When Ouspensky first met the Whirling Dervishes in 1904 he sensed a mystery, not so much of how they did it but why they did it. 12 years later in 1920, having finally escaped from the Russian revolution and after spending 8 years of intense self-study with George Gurdjieff he was in a better position to understand and assess the true significance of the Mevlevi Tradition and practice.
The system he had studied for those 8 years made it clear that to discover ‘the miraculous’, the Divine consciousness present at the centre of every human being, it was necessary to learn how to become free of the dominance of the mechanical body-mind which rules our lives with such insistence. Not that there is anything wrong with the body-mind, but for a higher life, for divine consciousness to flow naturally through us, the body-mind and the changing ego it generates must happily become a servant rather than the master.
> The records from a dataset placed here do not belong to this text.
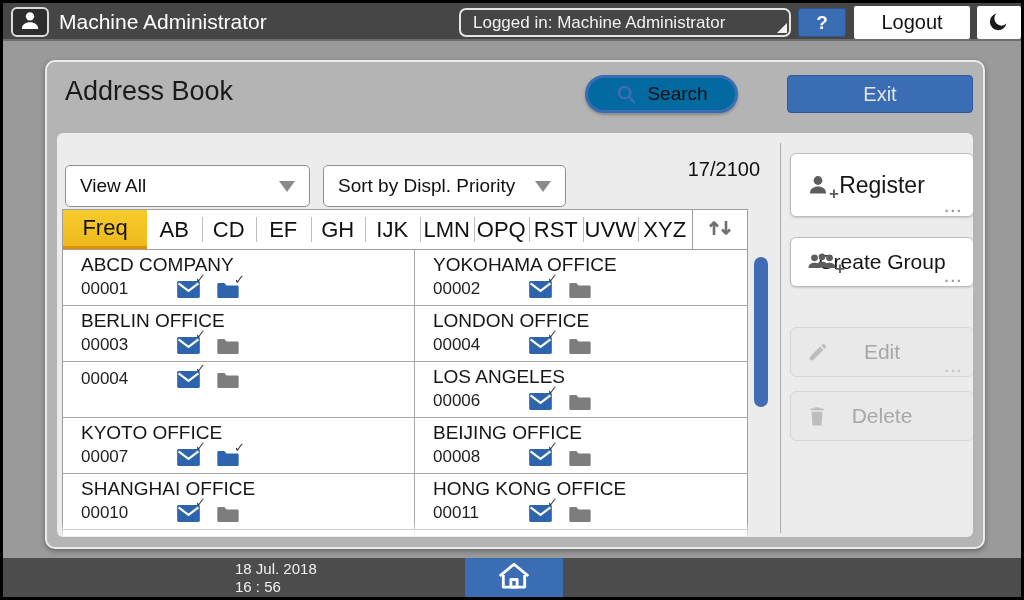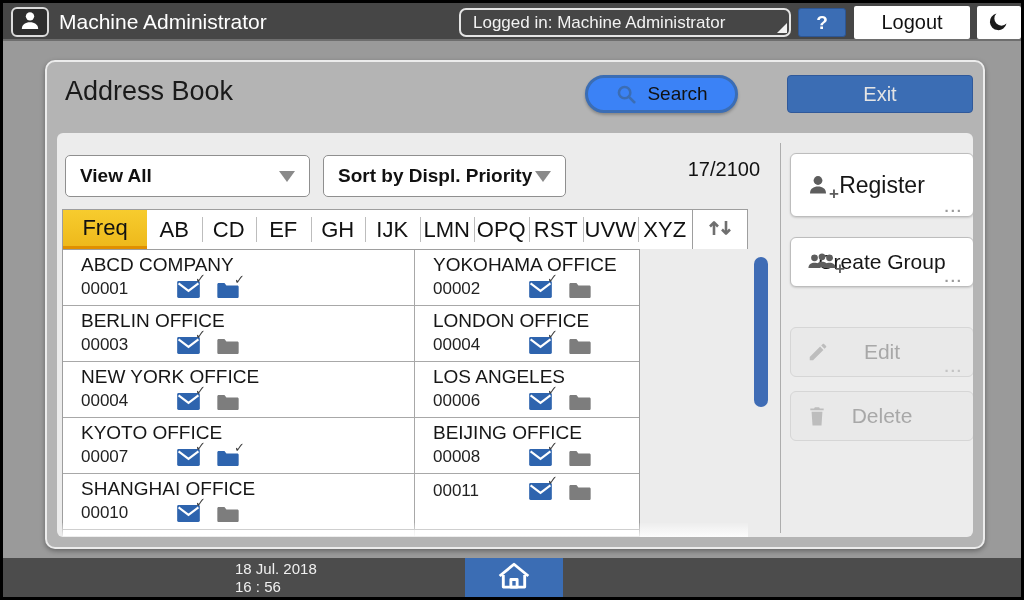--- a/index.html
+++ b/index.html
@@ -28,34 +28,34 @@
   .moon-btn { position:absolute; left:974px; top:3px; width:44px; height:33px;
               background:#fff; border-radius:2px; display:flex; align-items:center;
               justify-content:center; color:#1a1a1a; }
 
   
   .panel { position:absolute; left:42px; top:57px; width:940px; height:489px;
            background:#b4b4b4; border:2px solid #ececec; border-radius:10px;
            box-shadow:0 2px 5px rgba(0,0,0,.35); }
   .panel-title { position:absolute; left:18px; top:14px; font-size:27px; color:#1a1a1a; }
   .search-btn { position:absolute; left:538px; top:13px; width:153px; height:38px;
-           background:#3b82f6; border:3px solid #3b6db4; border-radius:19px;
+           background:#0369a1; border:3px solid #3b6db4; border-radius:19px;
            display:flex; align-items:center; justify-content:center; gap:10px;
            color:#111; font-size:19px; box-shadow:0 2px 3px rgba(0,0,0,.25); }
   .search-btn .sicon { color:#3b6db4; display:flex; }
   .exit-btn { position:absolute; left:740px; top:13px; width:186px; height:38px;
            background:#3b6db4; border:1px solid #30599a; border-radius:4px;
            color:#e5e5e5; font-size:20px; text-align:center; line-height:36px; }
 
   .panel-inner { position:absolute; left:10px; top:71px; width:916px; height:404px;
            background:#ececec; border-radius:6px; overflow:hidden; }
 
-  .dropdown { position:absolute; top:22px; height:42px; background:#fff;
+  .dropdown { position:absolute; top:32px; height:42px; background:#fff;
            border:1.5px solid #8f8f8f; border-radius:5px; display:flex;
-           align-items:center; padding:0 14px; font-size:19px; color:#111;font-weight:bold; }
+           align-items:center; padding:0 14px; font-size:19px; color:#111; }
   .dd-view { left:8px;  width:245px; }
   .dd-sort { left:266px; width:243px; }
   .dropdown .spacer { flex:1; }
   .dd-arrow { width:0; height:0; border-left:8px solid transparent;
            border-right:8px solid transparent; border-top:11px solid #8a8a8a; }
   .count { position:absolute; left:555px; top:25px; width:148px; text-align:right;
            font-size:20px; color:#111; }
 
   
   .tabbar { position:absolute; left:5px; top:76px; width:686px; height:40px;
@@ -65,21 +65,21 @@
          font-size:22px; color:#111; position:relative; }
   .tab + .tab::before { content:""; position:absolute; left:0; top:7px; bottom:7px;
          width:1px; background:#bdbdbd; }
   .tab.active { flex:none; width:84px; background:linear-gradient(#f7cc2e,#eeb91c);
          border-bottom:3px solid #e08f00; }
   .tab.active + .tab::before { display:none; }
   .tab-swap { flex:none; width:55px; display:flex; align-items:center;
          justify-content:center; border-left:1px solid #9e9e9e; color:#6f6f6f; }
 
   
-  .list { position:absolute; left:5px; top:116px; width:578px; height:288px;
+  .list { position:absolute; left:5px; top:116px; width:686px; height:288px;
           background:#fff; border:1px solid #9e9e9e; overflow:hidden; }
   .lrow { display:grid; grid-template-columns:352px 1fr; height:56px;
           border-bottom:1px solid #a8a8a8; }
   .cell { padding:4px 8px 0 18px; position:relative; }
   .cell.left { border-right:1px solid #a8a8a8; }
   .entry-name { font-size:19px; color:#161616; white-space:nowrap; }
   .entry-meta { display:flex; align-items:center; margin-top:3px; }
   .entry-id { font-size:17px; color:#222; width:96px; }
   .icons { display:flex; gap:17px; align-items:flex-end; }
   .iconwrap { position:relative; display:inline-flex; }
@@ -299,21 +299,20 @@
                       <path fill="currentColor" d="M0 2.5C0 1.7.7 1 1.5 1H8l2.2 2.8h12.3c.8 0 1.5.7 1.5 1.5v11.2c0 .8-.7 1.5-1.5 1.5h-21C.7 18 0 17.3 0 16.5z"></path>
                     </svg>
                   </span>
               </span>
             </div>
           </div>
         </div>
 
         <div class="lrow">
           <div class="cell left">
-            <div class="entry-name">NEW YORK OFFICE</div>
             <div class="entry-meta">
               <span class="entry-id">00004</span>
               <span class="icons">
                 <span class="iconwrap mail-icon">
                     <svg width="23" height="17" viewBox="0 0 24 18">
                       <rect width="24" height="18" rx="1.5" fill="currentColor"></rect>
                       <path d="M1.5 2.5 12 10.5 22.5 2.5" stroke="#fff" stroke-width="2.2" fill="none"></path>
                     </svg>
                     <span class="check">✓</span>
                   </span>
@@ -406,20 +405,21 @@
                   </span>
                 <span class="iconwrap folder-icon">
                     <svg width="22" height="16" viewBox="0 0 24 18">
                       <path fill="currentColor" d="M0 2.5C0 1.7.7 1 1.5 1H8l2.2 2.8h12.3c.8 0 1.5.7 1.5 1.5v11.2c0 .8-.7 1.5-1.5 1.5h-21C.7 18 0 17.3 0 16.5z"></path>
                     </svg>
                   </span>
               </span>
             </div>
           </div>
           <div class="cell">
+            <div class="entry-name">HONG KONG OFFICE</div>
             <div class="entry-meta">
               <span class="entry-id">00011</span>
               <span class="icons">
                 <span class="iconwrap mail-icon">
                     <svg width="23" height="17" viewBox="0 0 24 18">
                       <rect width="24" height="18" rx="1.5" fill="currentColor"></rect>
                       <path d="M1.5 2.5 12 10.5 22.5 2.5" stroke="#fff" stroke-width="2.2" fill="none"></path>
                     </svg>
                     <span class="check">✓</span>
                   </span>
In his talks with the Mevlevis Ouspensky found ample evidence of the similarities of their approach to his own: the fundamental unity of man and the creation; the essential need for self-knowledge at the beginning and the following equal development of knowledge and being; the practical relativity of ‘personal’ truth and the consequent demand for tolerance of all; the need for constant practice and self-observation to balance the energies of mind, heart and body so that the divine inner presence can be allowed to manifest in the midst of ordinary life.
All these things and more show that the Mevlevis were exemplary practitioners of the Fourth Way — where the mystical revelation of universal love and eternal consciousness can be allowed to flourish and illuminate human life in the midst of the daily cut and thrust of worldly existence.